Statistical Forensics

Testing for Linguistic Obfuscation

General Information

One way to test for bad scientific practices is to check the linguistic obfuscation. Most noted by Professor Jeffrey T. Hancock at Stanford University, one can check the jargon, emotion, abstract language, and causal terms in a large set of papers to test which papers may contain fraudulent information. For example, retracted papers for scientific misconduct use 1.5 times more jargon than unretracted papers (Carey 2015). “For instance, a fraudulent author may use fewer positive emotion terms to curb praise for the data, for fear of triggering inquiry” (Carey 2015). Researchers who plan on committing scientific fraud will try to muddle their wordings, results, and data by using these linguistic techniques. 

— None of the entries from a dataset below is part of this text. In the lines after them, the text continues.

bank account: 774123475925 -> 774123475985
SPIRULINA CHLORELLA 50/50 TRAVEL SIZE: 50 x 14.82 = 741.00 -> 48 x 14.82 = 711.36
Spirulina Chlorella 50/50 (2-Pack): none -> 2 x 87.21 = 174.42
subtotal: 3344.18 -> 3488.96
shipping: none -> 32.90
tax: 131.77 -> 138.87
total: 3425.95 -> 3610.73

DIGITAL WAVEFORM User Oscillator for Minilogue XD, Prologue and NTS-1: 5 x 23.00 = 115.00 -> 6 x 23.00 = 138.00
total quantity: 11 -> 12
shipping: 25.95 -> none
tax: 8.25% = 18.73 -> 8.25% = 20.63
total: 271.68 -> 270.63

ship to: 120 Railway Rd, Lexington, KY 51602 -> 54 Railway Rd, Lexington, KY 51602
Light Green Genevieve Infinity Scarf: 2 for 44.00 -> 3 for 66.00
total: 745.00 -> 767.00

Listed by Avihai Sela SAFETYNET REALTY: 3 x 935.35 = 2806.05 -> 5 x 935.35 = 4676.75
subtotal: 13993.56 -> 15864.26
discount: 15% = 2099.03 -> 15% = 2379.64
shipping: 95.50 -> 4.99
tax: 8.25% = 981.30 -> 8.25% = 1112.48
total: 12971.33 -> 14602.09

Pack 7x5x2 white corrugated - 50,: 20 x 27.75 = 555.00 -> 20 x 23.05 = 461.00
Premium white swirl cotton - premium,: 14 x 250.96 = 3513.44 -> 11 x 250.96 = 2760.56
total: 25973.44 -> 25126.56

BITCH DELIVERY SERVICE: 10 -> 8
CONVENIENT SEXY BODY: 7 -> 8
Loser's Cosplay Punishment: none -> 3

Researchers may do this due to the ‘publish or perish’ idea in which researchers may commit fraud/misconduct to stay relevant, keep their careers, etc. One could use computer software to test these linguistic cues and flag papers for further review. However, a computerized based system may not be the best option for testing linguistic obfuscation due to the rates of ‘false positives.’ However, this is one technique to test for scientific misconduct. If you are interested in linguistic obfuscation and want to learn more about it, check out the sources below.


Here are some resources on the technique:

Carey, Bjorn (2015). Stanford researchers uncover patterns in how scientists lie about their data. Stanford News.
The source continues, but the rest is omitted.